E-books: Home of the Next Big Thing?

Consider the following:

E-book phenomenon Amanda Hocking's Tylle series was optioned for film a little over a year ago and continues to sell well in multiple formats.

Thriller writer Barry Eisler walked away from a $500,000 offer from St. Martin's Press to self-publish The Detachment electronically and later in print through Amazon's Thomas and Mercer imprint.

Novelist J.A. Konrath reportedly sells some 2,000 e-books a day. That's every day. Whether he sleeps in or not.



Now consider:

The Hunger Games, published by Scholastic and later optioned for film, was released in theaters this weekend. If social media is any indicator, it's opening in a major way. Over 2,000,000 copies of books within the trilogy have sold and the movie is doubtless going boost sales further.

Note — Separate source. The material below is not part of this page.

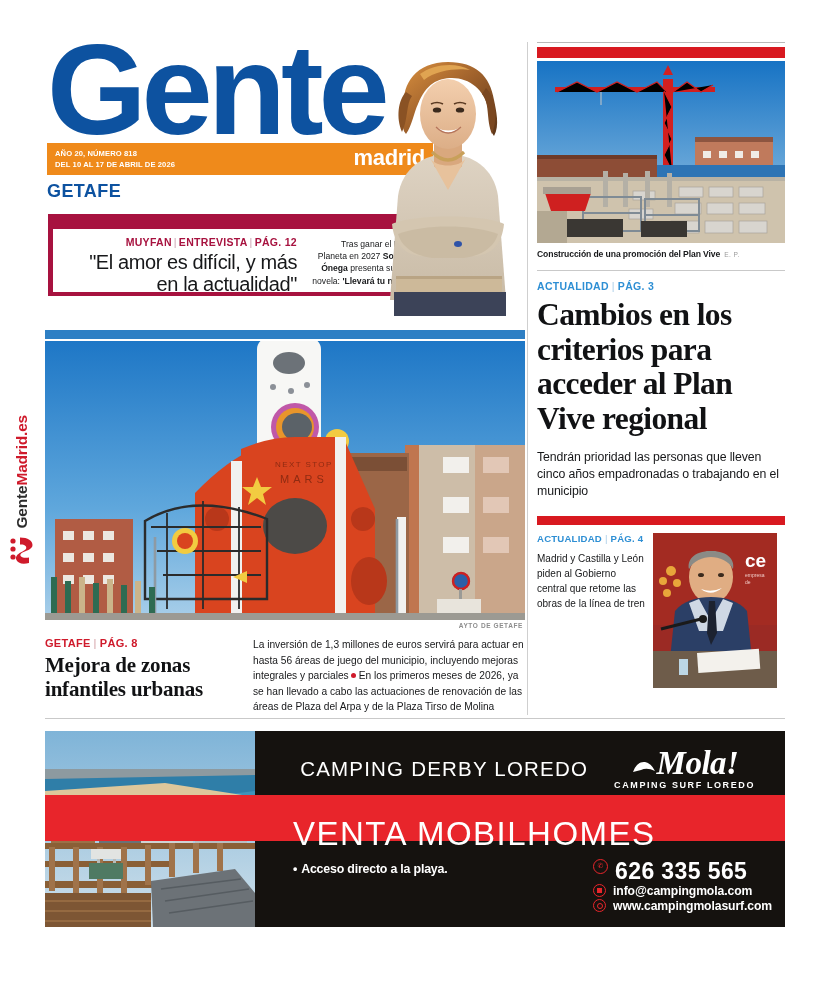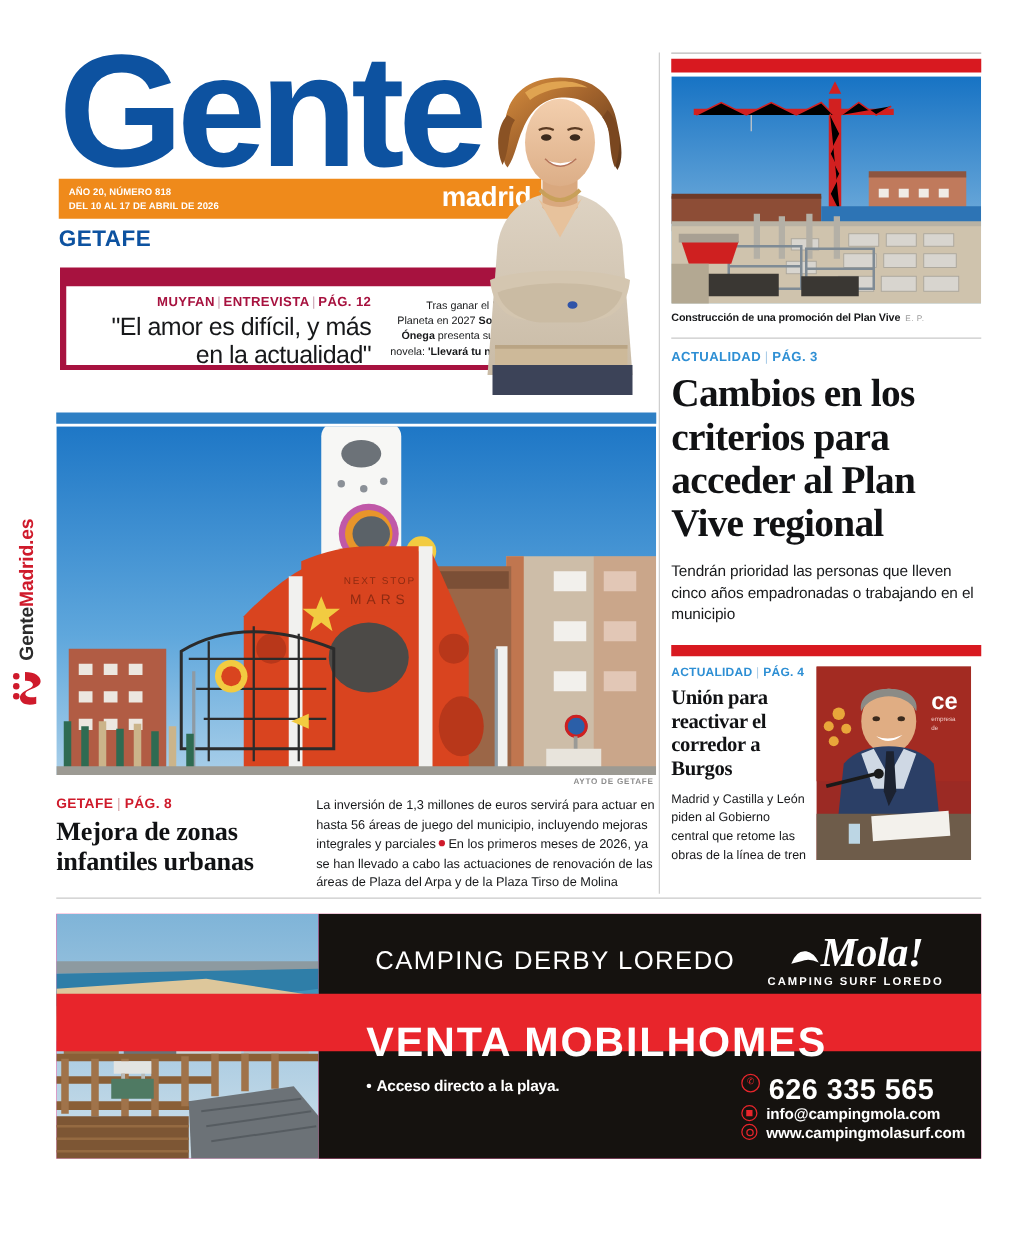"Unión para reactivar el corredor" div { html: <div>Unión para reactivar el corredor a Burgos</div> -> none }
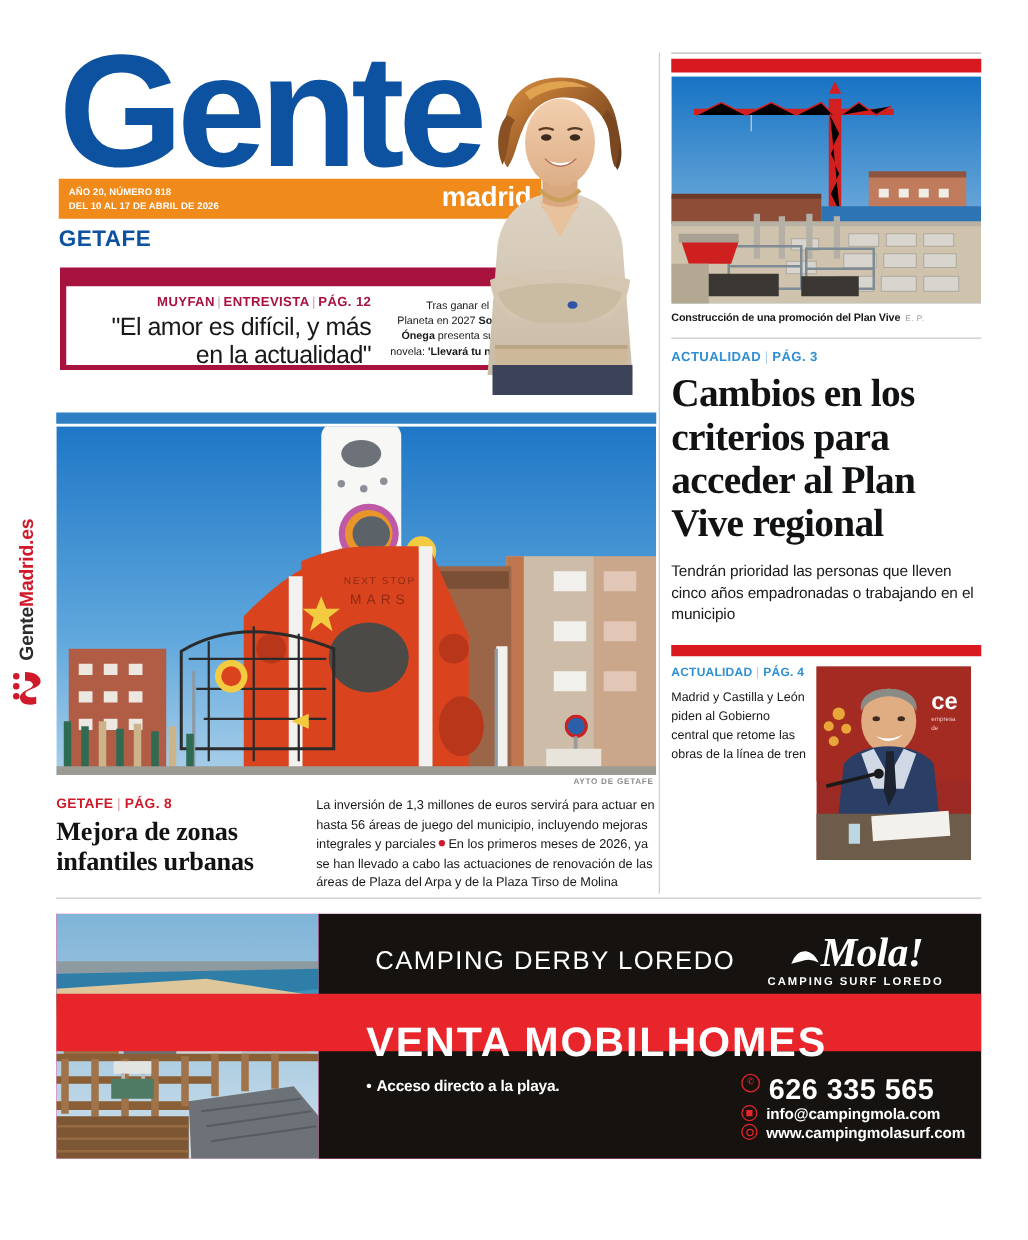"VENTA MOBILHOMES" #ad-venta { font-weight: 700 -> 400 }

Comic books, from Spiderman and Superman to reported revivals of The Shadow, have come roaring back in popularity, primarily in print form.

No story born in an e-book has ever been a nominee for the Best Adapted Screenplay Academy Award. Yet.



Every Hollywood studio, every talent agent, every fan of literature and film is on the lookout for the Next Big Thing. In the past century, the Next Big Thing has always come through traditional channels: print, theatre, and film. So it's easy to believe that the next Next Big Thing will also come from print, theatre, or film.

But just as YouTube has changed the game for sharing videos, so have e-books changed the game for sharing the written word. The three examples I gave at the top of this post illustrate a mere handful of the successes independent authors have had over the past two years. While future success is never assured, I'd say it's highly likely there are many more such stories to come.

We are witnessing an artistic form in its infancy. But like so many infants, this one will grow up fast. Someday, someday soon, an e-book author's face will flash across the screen during an Academy Awards show with the title of his or her adapted e-book-cum-film on prominent display. That book may even now be available on Amazon or Smashwords.

Even now, the Next Big Thing may already be here.